VARIABILITE CLIMATIQUE ET ADOPTION DE SEMENCES AMELIOREES CHEZ LES COMMUNAUTES AGRICOLES DU SUD ZINDER AU NIGER

ISSIAKA Haoua 1, ABDOU BAGNA Amadou 2, HAROUNA Mounkaila 1, YAMBA Boubacar 2 1 Département de Géographie, École Normale Supérieure, Université Abdou Moumouni, Niamey, Niger Email : haoua.issiaka@yaoo.fr; zada@refer.ne 2 Département de Géographie, Faculté des Lettres et Sciences Humaines, Université Abdou Moumouni, Niamey, Niger Email: amadoubagna@gmail.com ; byamba@refer.ne

RÉSUMÉ Au Niger, face aux crises climatiques, les agriculteurs ont recours aux semences améliorées pour intensifier leur production agricole.
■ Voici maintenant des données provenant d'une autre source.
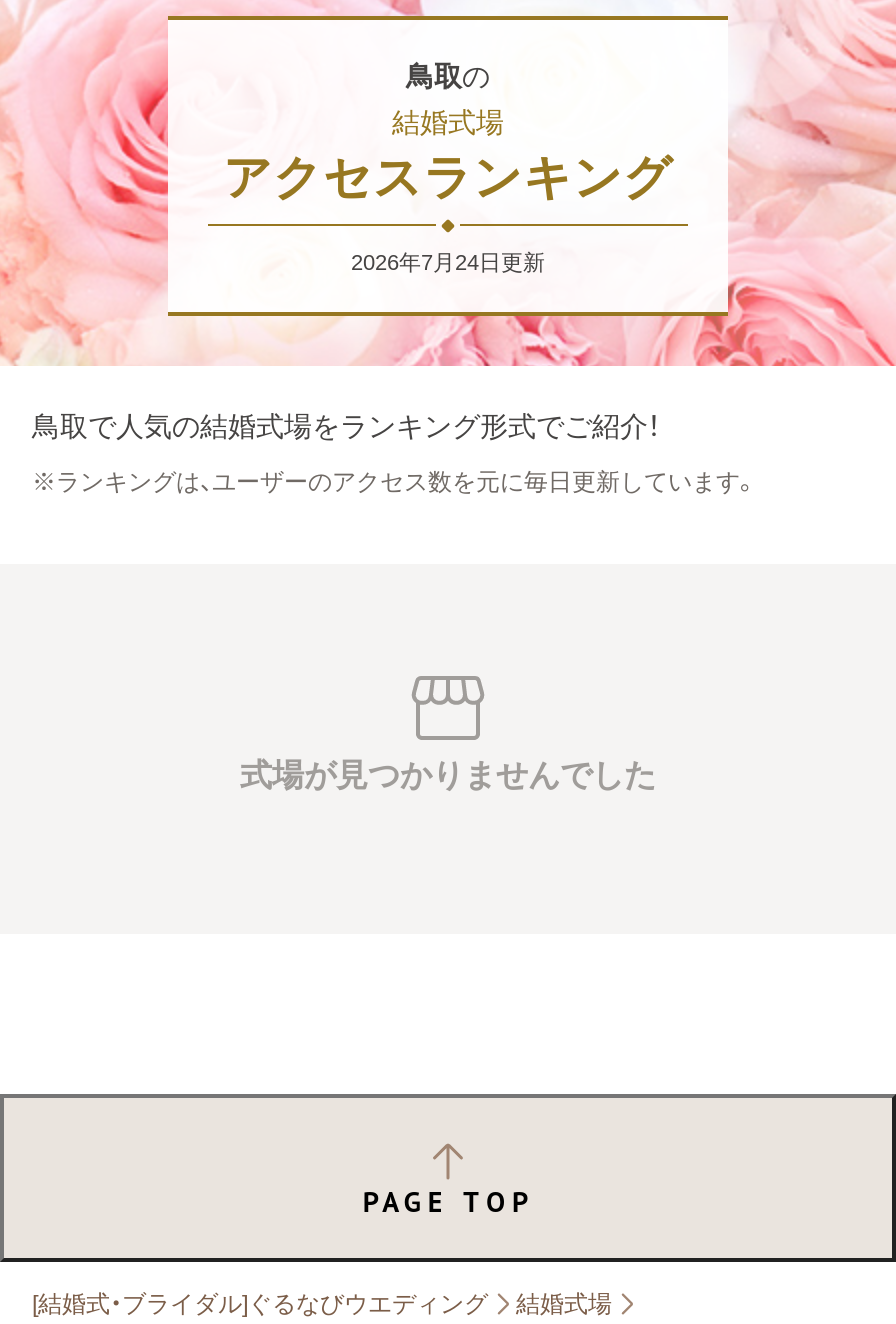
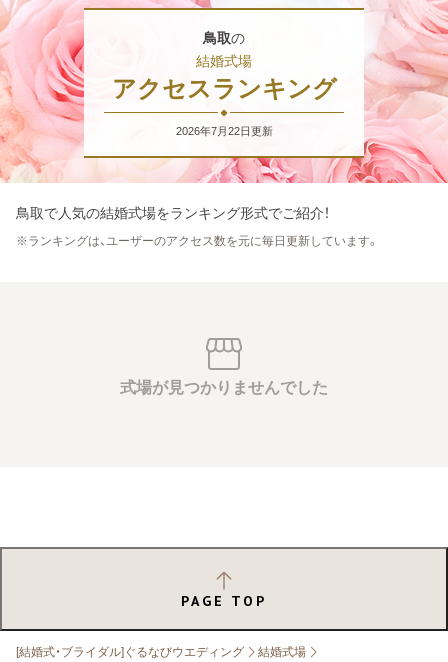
- 2026年7月24日更新
+ 2026年7月22日更新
Mais, peut-on se demander, est-ce une stratégie efficace ? Cette étude a pour objectif d’analyser l’impact de la variabilité climatique actuelle sur la longueur de la saison agricole et le recours aux semences améliorées comme stratégie d’adaptation développée par les producteurs agricoles du Sud-Zinder. L’approche méthodologique est axée essentiellement sur deux (02) paliers à savoir : les enquêtes quantitatives auprès d’un échantillon constitué de 216 ménages issus de sept (07) terroirs agricoles de la Korama ; le traitement et l’analyse statistique des données pluviométriques journalières de 1950 à 2012 de Mirriah pour l’identification des principaux risques agro-climatiques potentiels dans la zone. Les résultats montrent un raccourcissement de la longueur de la saison agricole de deux décades (18 jours) en moyenne, depuis les années 1970, avec des effets induits sur la production agricole. Les risques climatiques, notamment le dérèglement de la longueur de la saison agricole déterminent les stratégies d’adaptation développées par les paysans dont l’adoption des semences améliorées. L’ampleur de cette adoption est déterminée par la précocité des semences et la résistance à certaines pathologies. L’étude révèle aussi qu’il existe une diversité de variétés améliorées dans le Sud-Zinder dont l’usage est très développé dans plusieurs agrosystèmes au Niger. Les variétés à cycle log sont abandonnées à 14,9% au profit de celles précoces utilisées à 32,1%. Mais, de toutes ces variétés, celles des légumineuses sont plus utilisées que celles des céréales. Le recours aux semences améliorées permet aux agriculteurs de limiter les risques d’échec des récoltes.